My goal when joining the Navy was to travel, and I worked hard in my training to get assigned to my first duty station abroad. It was on the small island of Santa Stefano, part of the Maddalena Archipelago, next to the bigger island of Sardinia–one of those chunks of land that the boot of Italy kicks.
I was barely 18. This was my first time away from my parents, away from anyone speaking Romanian or Russian, my first time away from the comforts of the “hot-box” cable TV and my mother’s cooking. My mom made many dishes, but the one I craved the most was курица в сметане – chicken in sour cream soup. And now, all grown-up, alone, and in the middle of the Mediterranean, I would have to figure out a way to make it on my own.
I spent my waking hours inside a floating chunk of metal: the USS Emory S. Land, AS-39, “The Land of Opportunity.” Our mission was to resupply with food and weapons on other US ships. (And one-time a Canadian boat full of bearded men–something so bizarre after seeing no male facial hair for months.)
Our living arrangements were small: fifty women stacked in a bunk space the size of a two-car garage.
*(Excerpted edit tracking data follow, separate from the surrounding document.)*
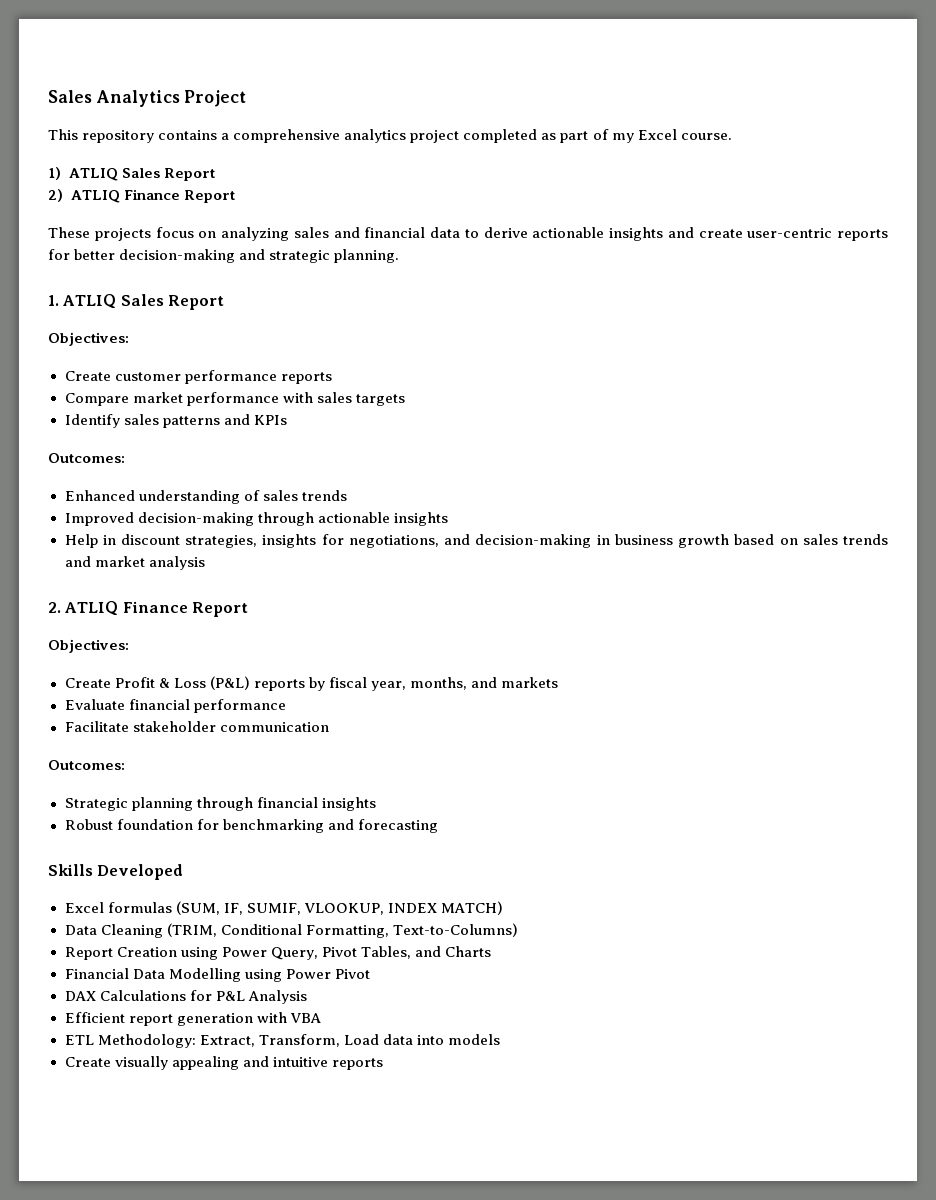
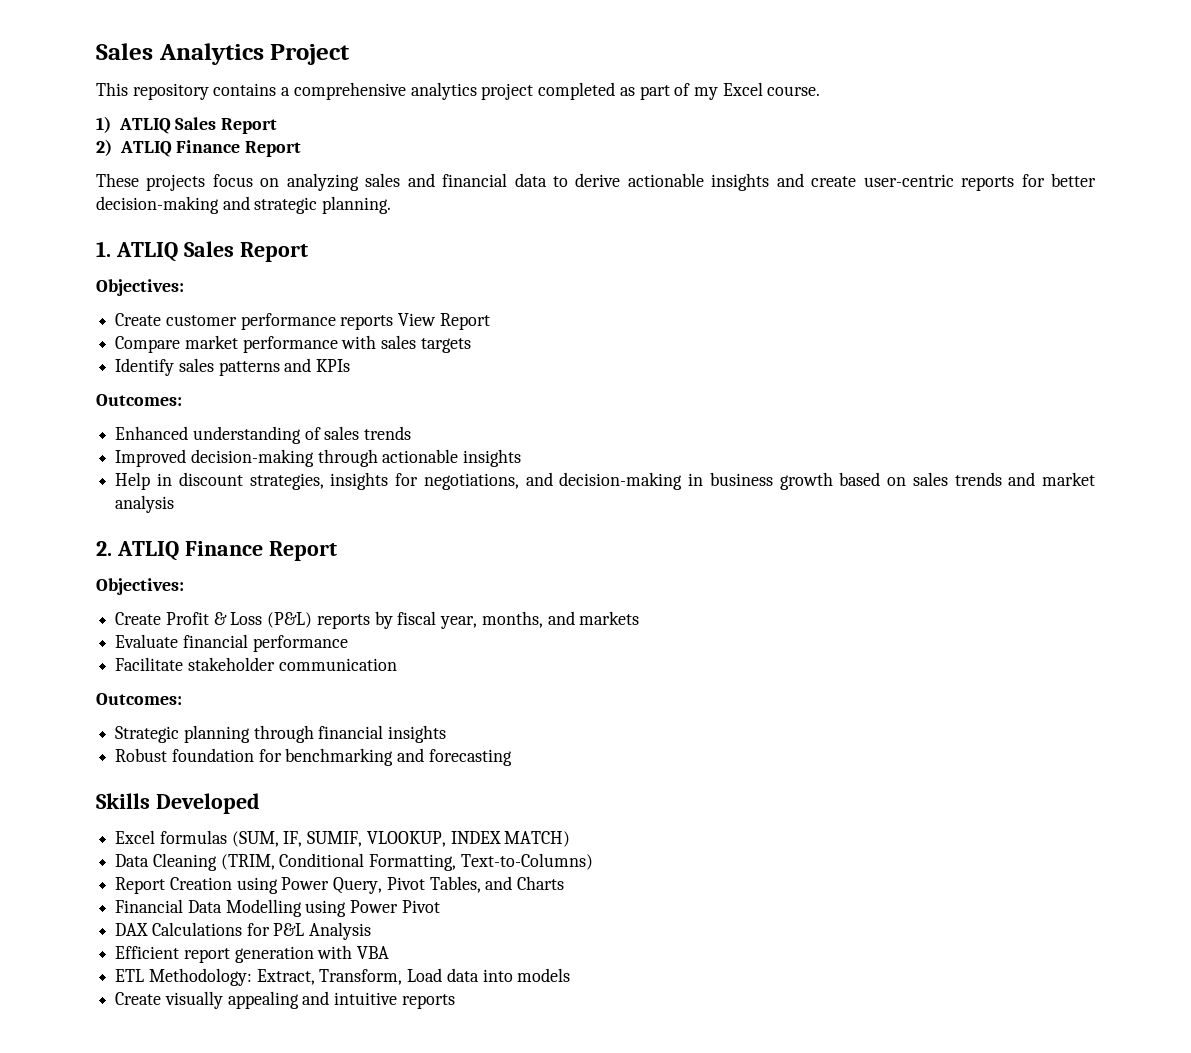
- Create customer performance reports
+ Create customer performance reports View Report

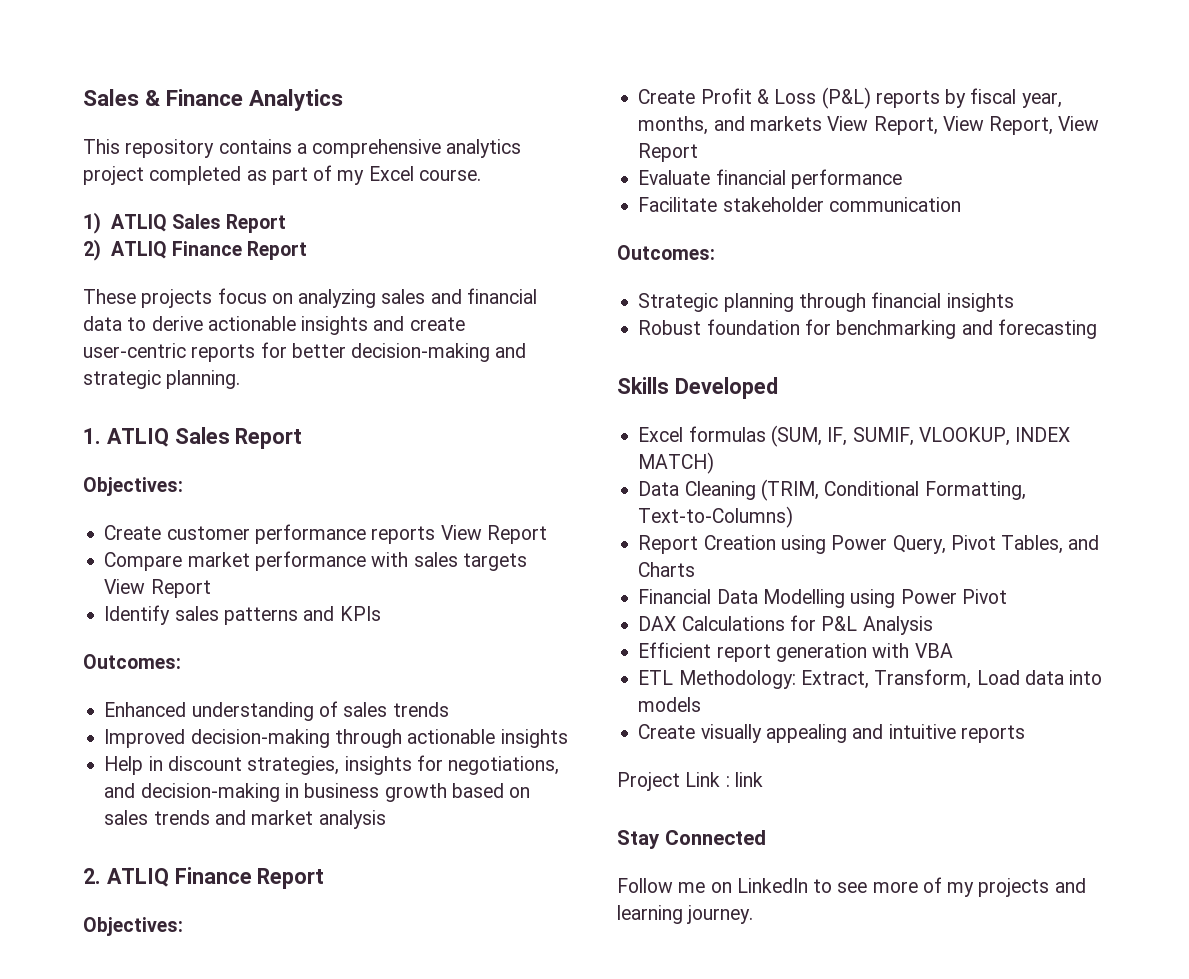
- Sales Analytics Project
+ Sales & Finance Analytics
- Compare market performance with sales targets
+ Compare market performance with sales targets View Report
- Create Profit & Loss (P&L) reports by fiscal year, months, and markets
+ Create Profit & Loss (P&L) reports by fiscal year, months, and markets View Report, View Report, View Report
+ Project Link : link
+ Stay Connected
+ Follow me on LinkedIn to see more of my projects and learning journey.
And these women became my new family and taught me things I still knew nothing about.
They taught me that people wear shoes in the shower and call them shower shoes.
They taught me the word booger. (We have boogers in Moldova too, but we call them kazyafka, which translates to something like a “little goat.”)
And they taught me that English was quite a versatile language: one single word can be used as a verb, a noun, and an adjective! Fuck!
And they also acquainted me with the shopping mall. (Living in Bensonhurst in Brooklyn, the shopping facilities consisted of food stalls along 86th Street, the newly opened Marshalls for lavish clothes, and either Rainbow or Dee & Dee for everything else, including knee-highs.)
From my itty-bitty island, I had to make a four-hour round trip by a boat, followed by a minivan, then a bus, plus a short walk to discover that a shopping mall was just a big box of stores under one roof. My shipmates were ecstatic about it; that was their only chance to have a Big Mac once in a while with the requisite beer that European McDonald’s offered. But for me, the mall was a disappointment. I wanted to make my mother’s chicken in sour cream soup, and I specifically journeyed to the mall to buy sour cream at their sole large supermarket. But that sour cream was non-existent; there was just their fancy Italian mascarpone.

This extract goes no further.